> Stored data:
▬▬▬▬▬▬
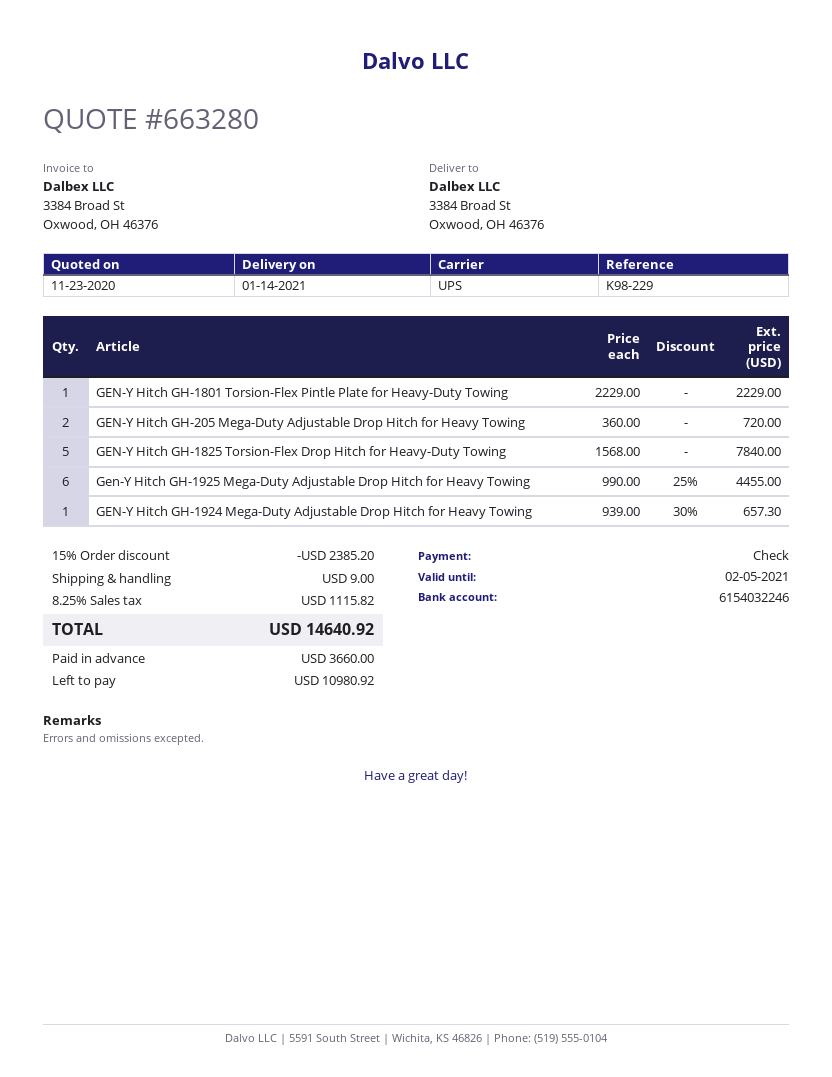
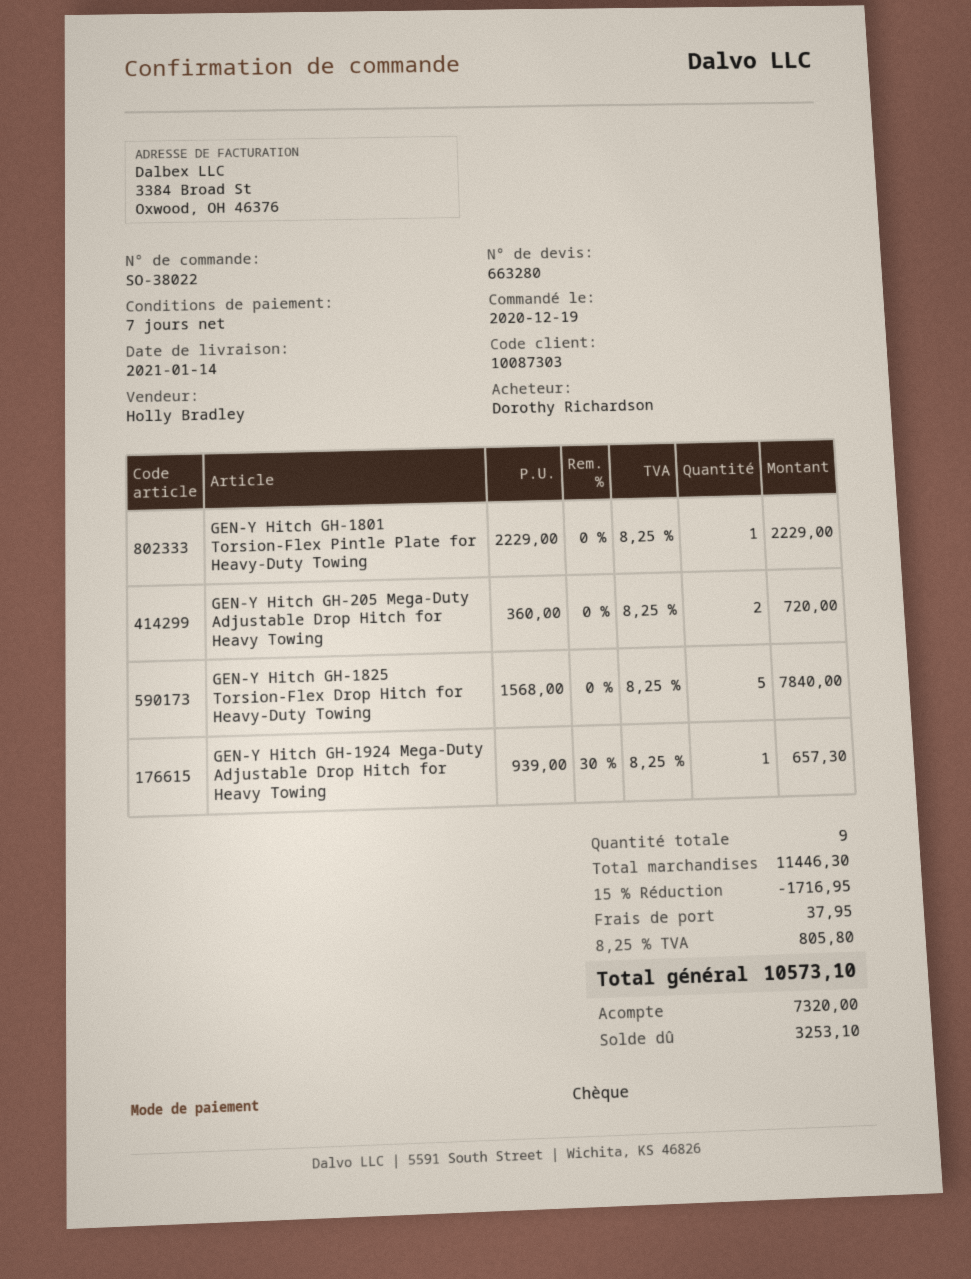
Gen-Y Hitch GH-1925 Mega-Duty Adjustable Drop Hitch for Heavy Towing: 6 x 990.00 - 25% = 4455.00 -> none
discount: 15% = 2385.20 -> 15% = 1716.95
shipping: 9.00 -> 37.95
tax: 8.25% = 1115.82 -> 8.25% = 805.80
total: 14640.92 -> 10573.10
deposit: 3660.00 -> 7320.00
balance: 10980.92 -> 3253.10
▬▬▬▬▬▬
> TASK OBJECTIVE: Please reproduce each entry above word for word and keep the pictures out of the copy.

> FINISHED EXERCISE:
Gen-Y Hitch GH-1925 Mega-Duty Adjustable Drop Hitch for Heavy Towing: 6 x 990.00 - 25% = 4455.00 -> none
discount: 15% = 2385.20 -> 15% = 1716.95
shipping: 9.00 -> 37.95
tax: 8.25% = 1115.82 -> 8.25% = 805.80
total: 14640.92 -> 10573.10
deposit: 3660.00 -> 7320.00
balance: 10980.92 -> 3253.10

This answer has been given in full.